A generalized solution to the crack bridging problem of fiber metal laminates

• A bridging stress model for fiber metal laminates was derived from mechanics.
• It includes independent crack lengths and delaminations throughout the laminate.
• The model was compared to finite element simulations.
• Good agreement was obtained for varied laminate and damage configurations.
• Some discrepancy exists in the presence of bending.
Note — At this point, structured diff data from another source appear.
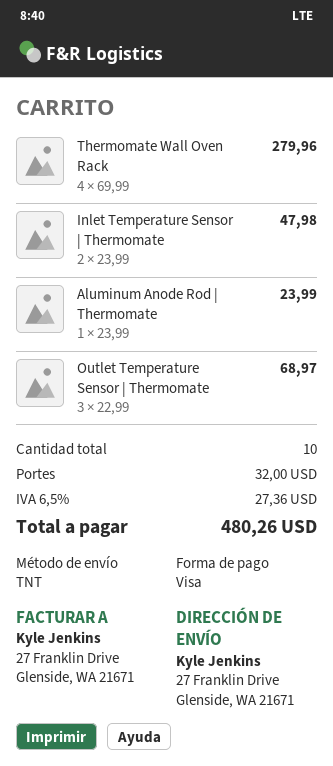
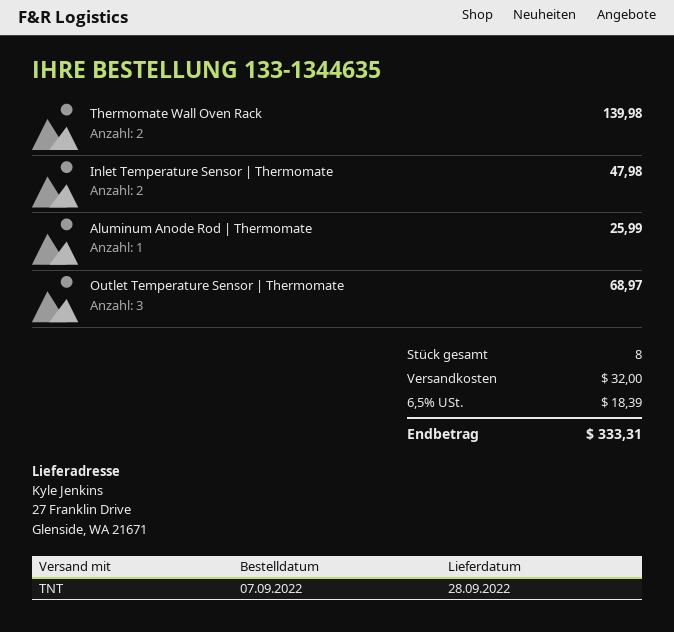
Thermomate Wall Oven Rack: 4 for 279.96 -> 2 for 139.98
Aluminum Anode Rod | Thermomate: 1 for 23.99 -> 1 for 25.99
total quantity: 10 -> 8
tax: 6.5% = 27.36 -> 6.5% = 18.39
total: 480.26 -> 333.31

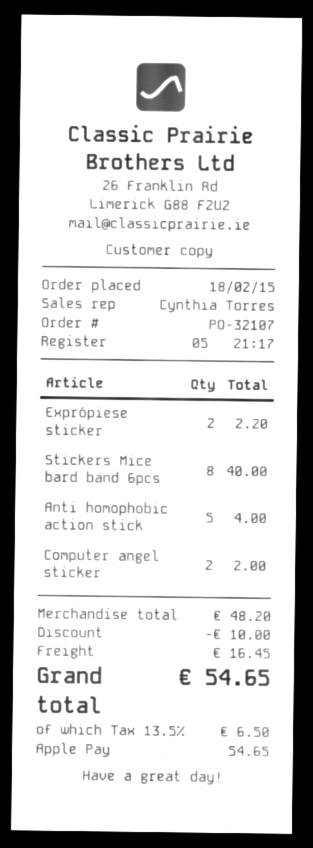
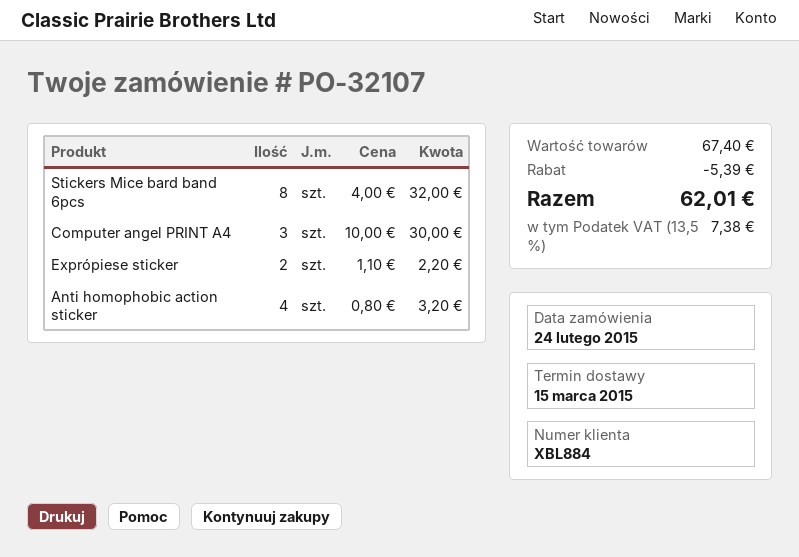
order date: 2015-02-18 -> 2015-02-24
Stickers Mice bard band 6pcs: 8 for 40.00 -> 8 for 32.00
Anti homophobic action stick: 5 for 4.00 -> 4 for 3.20
Computer angel sticker: 2 for 2.00 -> none
Computer angel PRINT A4: none -> 3 for 30.00
subtotal: 48.20 -> 67.40
discount: 10.00 -> 5.39
shipping: 16.45 -> none
tax: 13.5% = 6.50 -> 13.5% = 7.38
total: 54.65 -> 62.01

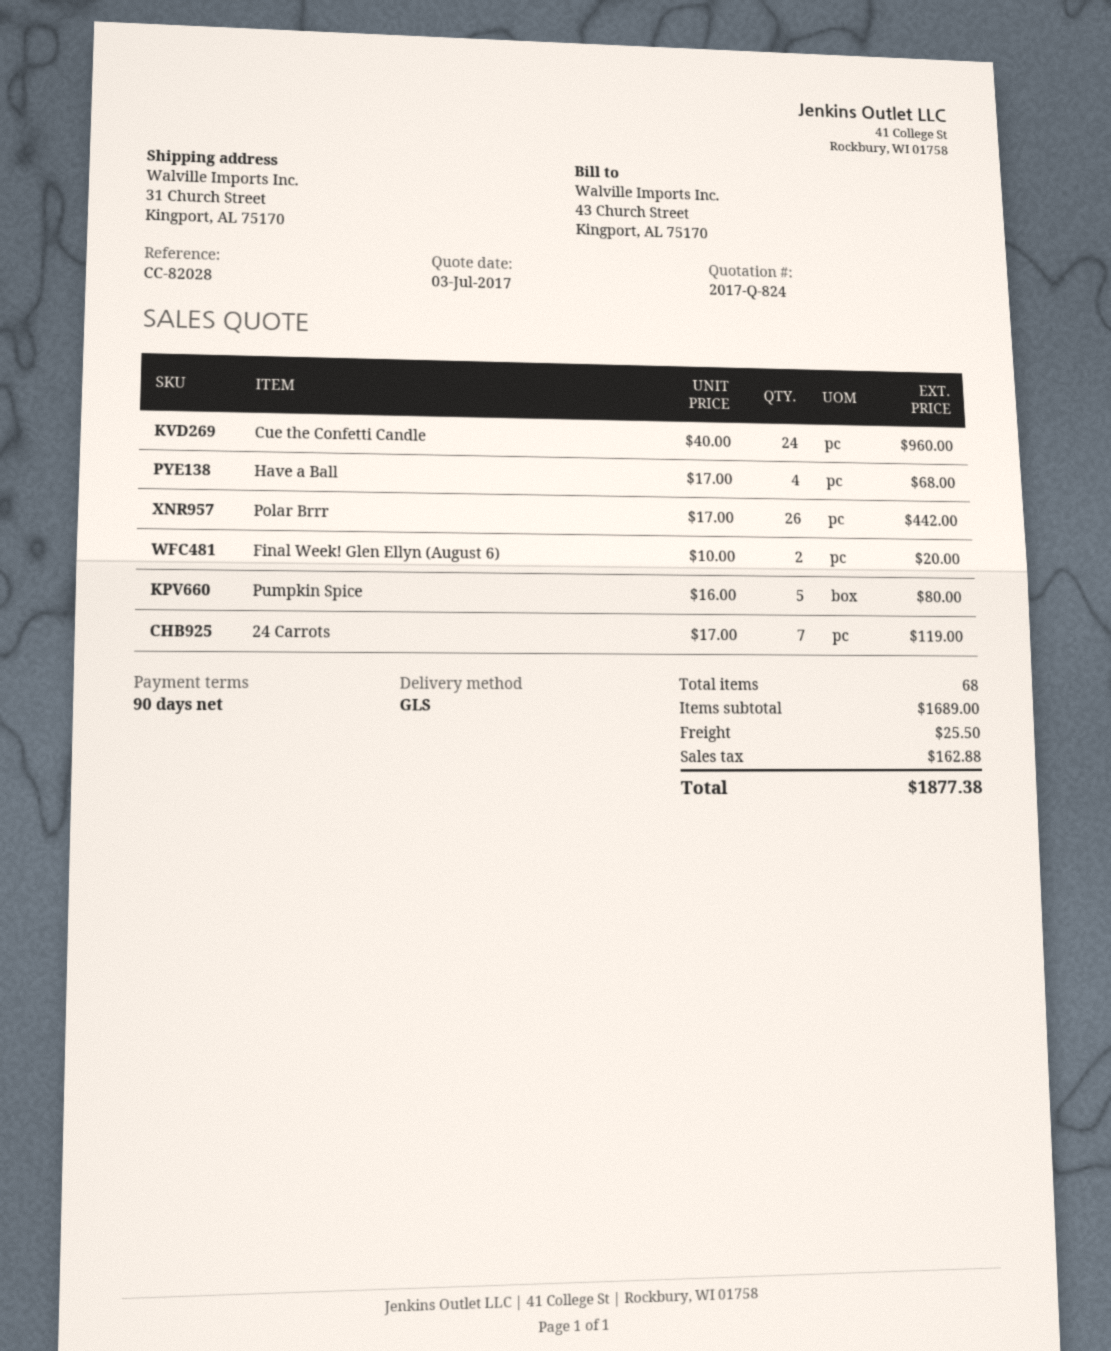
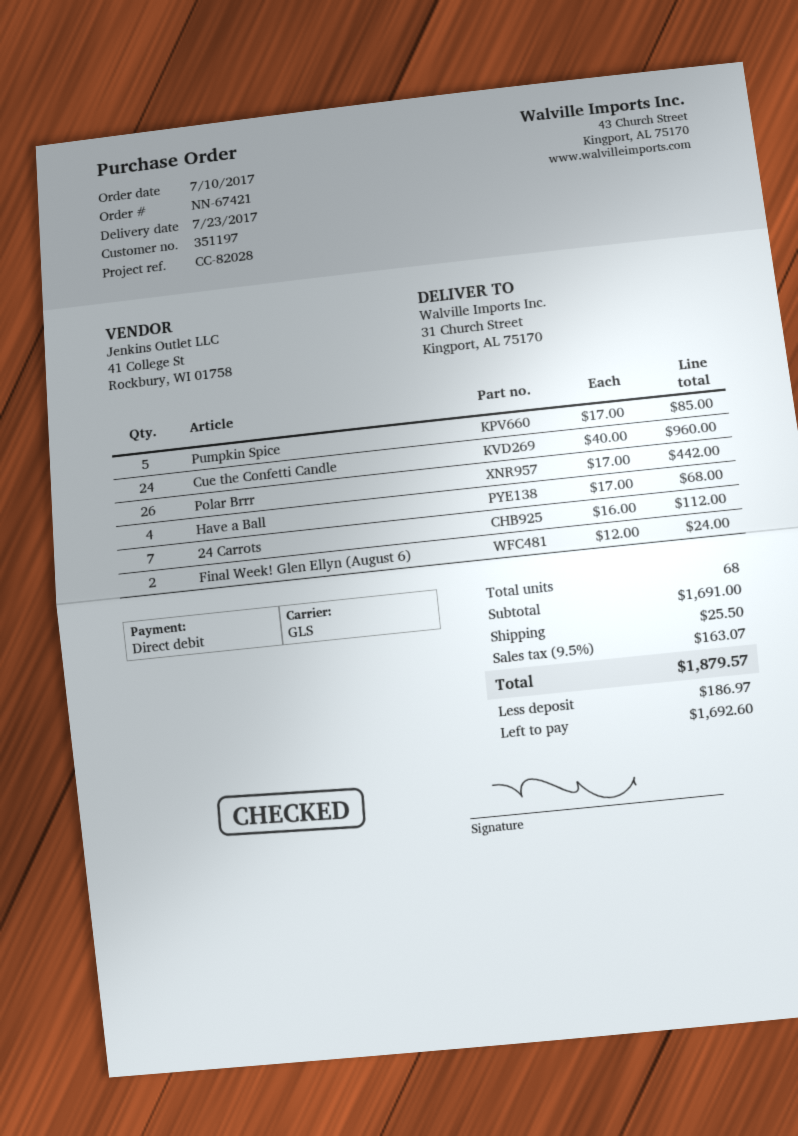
Final Week! Glen Ellyn (August 6): 2 x 10.00 = 20.00 -> 2 x 12.00 = 24.00
Pumpkin Spice: 5 x 16.00 = 80.00 -> 5 x 17.00 = 85.00
24 Carrots: 7 x 17.00 = 119.00 -> 7 x 16.00 = 112.00
subtotal: 1689.00 -> 1691.00
tax: 162.88 -> 163.07
total: 1877.38 -> 1879.57

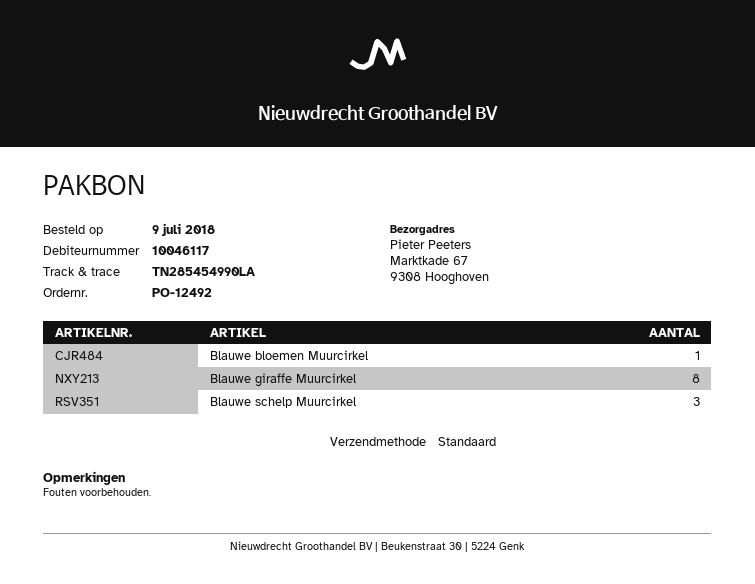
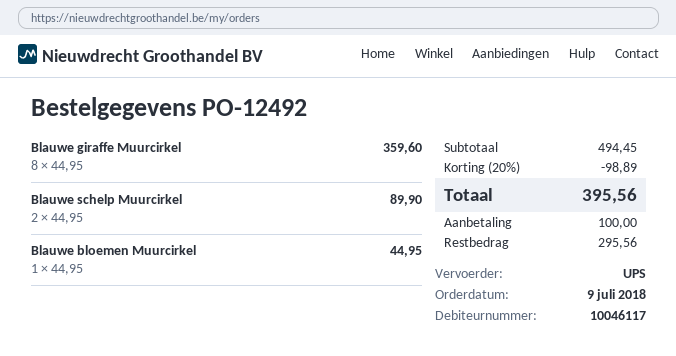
shipping method: standard -> UPS
Blauwe schelp Muurcirkel: 3 -> 2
The slow crack growth and high residual strength of fiber metal laminates (FMLs) results from bridging, the transfer of loads from cracked metal layers to intact fiber layers that “bridge” the cracks over delaminations between the laminae. Understanding and improving the structural performance of FMLs therefore depends on characterizing the bridging phenomenon. Previously, mathematical models of bridging load transfer have been developed and verified for simplified circumstances:thin laminates with identical thicknesses and material composition through the laminate, identical crack lengths and delamination sizes, and simple tension loads. These models use a compatibility requirement at the delamination boundary to derive the bridging stress. This paper presents a generalized approach to solving the bridging problem that solves simultaneously for compatibility at every delamination boundary in the laminate, allowing the bridging load distribution to be derived for a laminate of arbitrary layup (different thicknesses and materials) with arbitrary damage (independent crack lengths and delamination sizes and shapes) and subject to arbitrary loading (any combination of applied tension and bending moment). The approach is evaluated by comparing its results to bridging stress distributions derived from finite element analysis. Good agreement was obtained for varied laminate and damage configurations, but some discrepancy exists in the presence of bending.